__Information__:
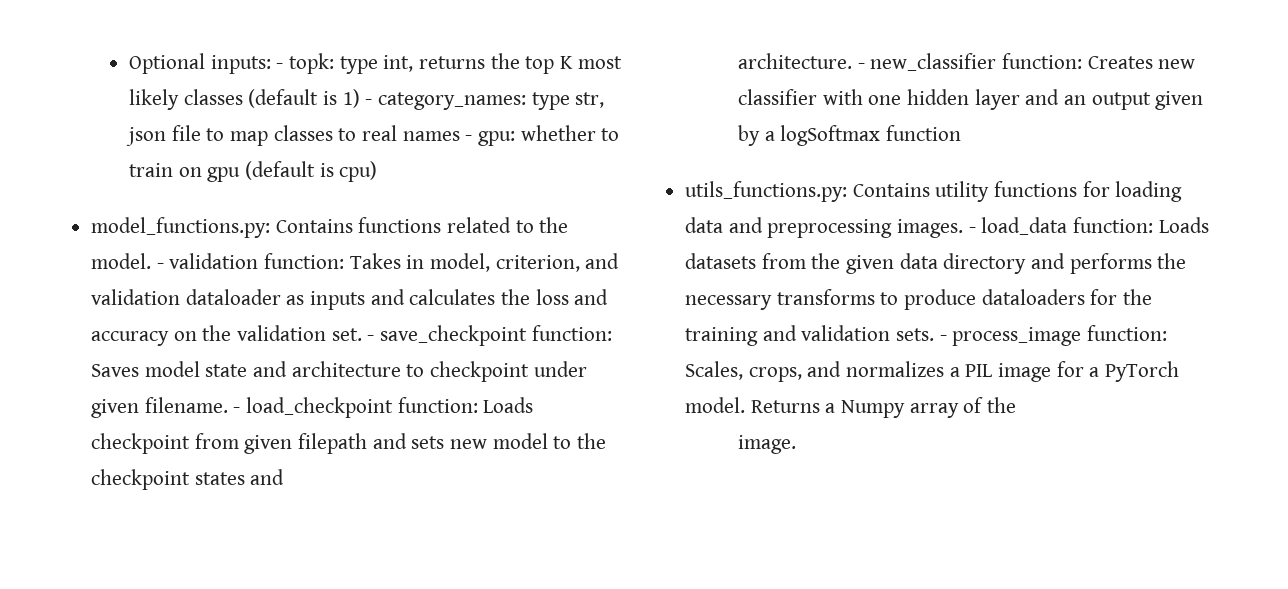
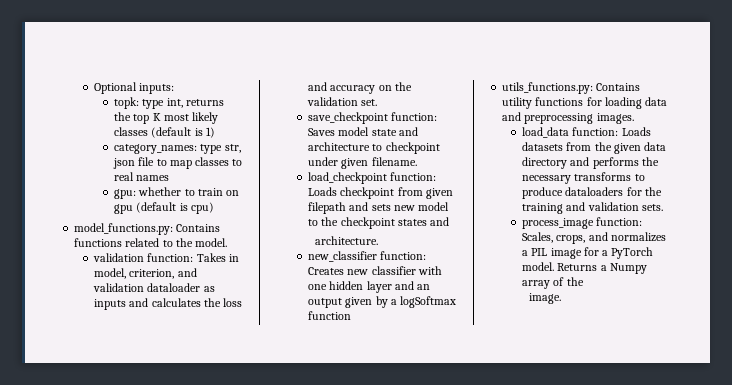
[276,63,284,69] - -> (175, 88) //
[365,99,373,105] - -> (215, 132) //
[465,135,473,141] - -> (170, 178) //
[156,263,164,269] - -> (228, 242) //
[367,335,375,341] - -> (378, 102) //
[233,407,241,413] - -> (417, 161) //
[857,63,865,69] - -> (379, 240) //
[968,227,976,233] - -> (634, 118) //
[939,335,947,341] - -> (663, 207) //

__What you need to do__: Set down exactly the lines that begin with the one containing "[367,335,375,341] - -> (378, 102) //" and end with the last line above, and no others.

__Result__:
[367,335,375,341] - -> (378, 102) //
[233,407,241,413] - -> (417, 161) //
[857,63,865,69] - -> (379, 240) //
[968,227,976,233] - -> (634, 118) //
[939,335,947,341] - -> (663, 207) //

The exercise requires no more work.